Kini, kuda tersebut dimanfaatkan ketika ada acara besar dan menyambut tamu luar. Biasanya dengan atraksi perkelahian kuda. Namun, atraksi perkelahian kuda ini banyak memicu kritikan dari para pecinta hewan.
Keberadaan kuda ini bisa menjadi sarana transportasi baru dalam menunjang pariwisata di tiga lokasi itu. Berhubung lokasinya tidak terlalu jauh.
Kita ambil contoh di Bromo. Untuk menikmati wisata alam, pengunjung menyewa kuda tersebut. Dampaknya jelas, perputaran ekonomi bagi anak-anak yang memelihara kuda.

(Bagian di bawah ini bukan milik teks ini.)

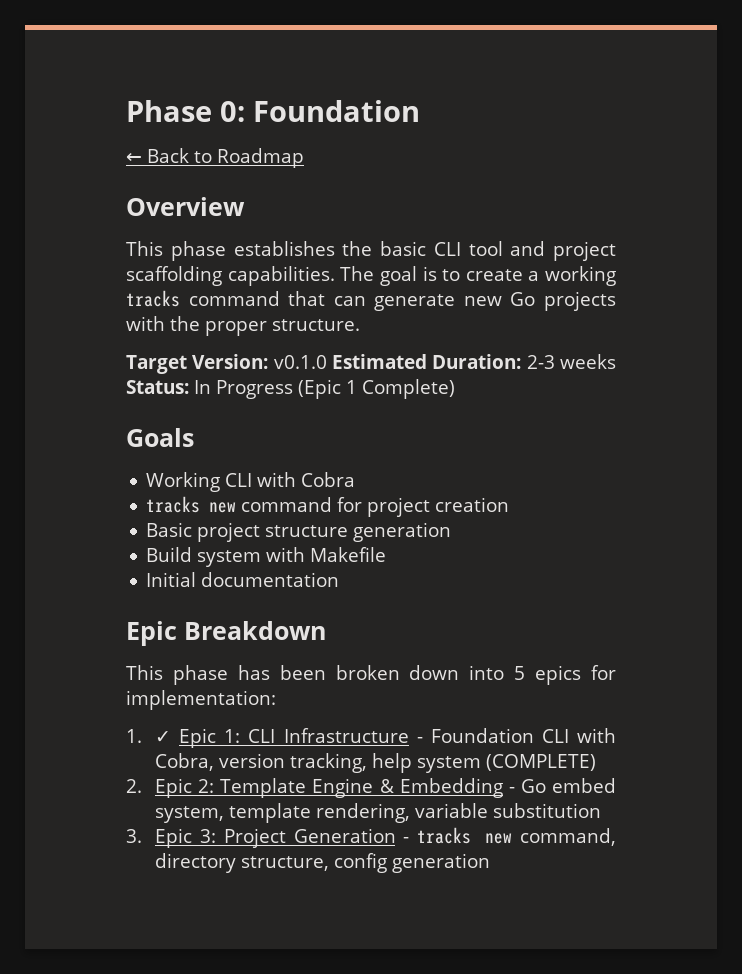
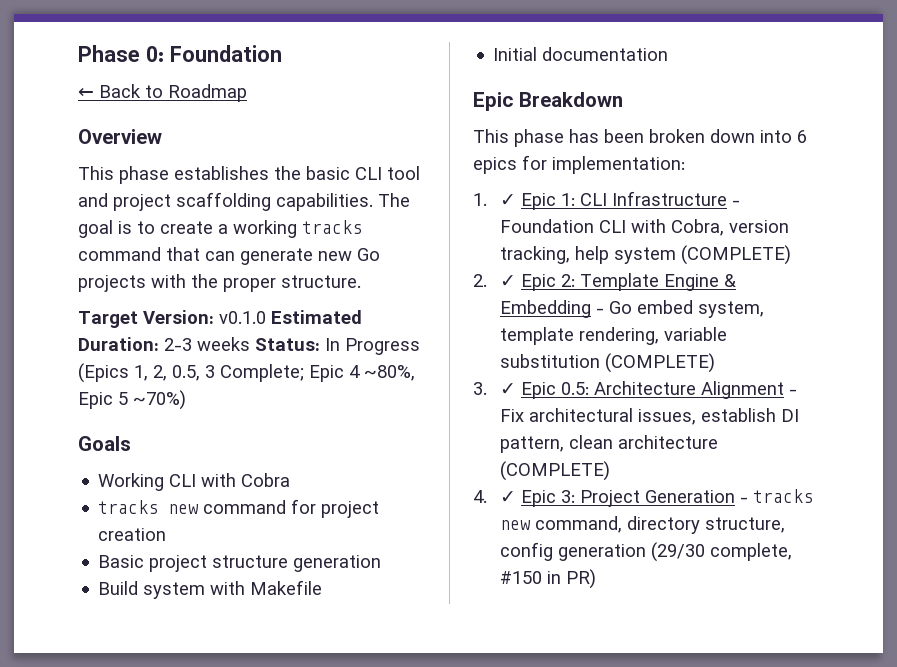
- Target Version: v0.1.0 Estimated Duration: 2-3 weeks Status: In Progress (Epic 1 Complete)
+ Target Version: v0.1.0 Estimated Duration: 2-3 weeks Status: In Progress (Epics 1, 2, 0.5, 3 Complete; Epic 4 ~80%, Epic 5 ~70%)
- This phase has been broken down into 5 epics for implementation:
+ This phase has been broken down into 6 epics for implementation:
- 2. Epic 2: Template Engine & Embedding - Go embed system, template rendering, variable substitution
+ 2. ✓ Epic 2: Template Engine & Embedding - Go embed system, template rendering, variable substitution (COMPLETE)
- 3. Epic 3: Project Generation - tracks new command, directory structure, config generation
+ 3. ✓ Epic 0.5: Architecture Alignment - Fix architectural issues, establish DI pattern, clean architecture (COMPLETE)
+ 4. ✓ Epic 3: Project Generation - tracks new command, directory structure, config generation (29/30 complete, #150 in PR)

Selama ini, warga menyiapkan kuda untuk ditunggangi pengunjung mengelilingi pemandian Wakante. Jika hanya satu lokasi wisata, sepertinya agak garing. Kenapa tidak,kudanya bisa dimanfaatkan sebagai alat transportasi di Koke, lalu ke Puncak Atompui?
Penataan Wisata
Ketiga potensi wisata itu, termasuk penunjangnya bisa hidup bila pariwisatanya ditata dengan baik. Mulai menciptakan brand hingga promosi media sosial.
Kemudian, penataan wisata harus menghindari namanya betonisasi. Banyak tempat wisata ditinggalkan pengunjung karena terlalu mengabaikan alamiah dan memilih membangun beton.
Biarkan ketiga wisata itu natural dan cukup dipercantik dan ditata tanpa menghilangkan esensi alamiahnya.
Potensi wisata kita akan terus berkembang seiring kemajuan teknologi di tengah bonus demografi dan generasi Z.
Terakhir, pesan saya, mari jaga alam kita. Ini titipan leluhur untuk anak cucuk kita ke depan. Bersyukur lah kita masih menikmati sungai yang jernih, suhu yang dingin di tengah rimbun pohon dan tanaman yang subur.
*) Penulis adalah guru SMPN Satap 1 Sawerigadi. Penulis juga mantan jurnalis nasional CNN Indonesia dan Britagar dan juga mantan Ketua Divisi Advokasi Aliansi Jurnalis Independen (AJI) Kendari.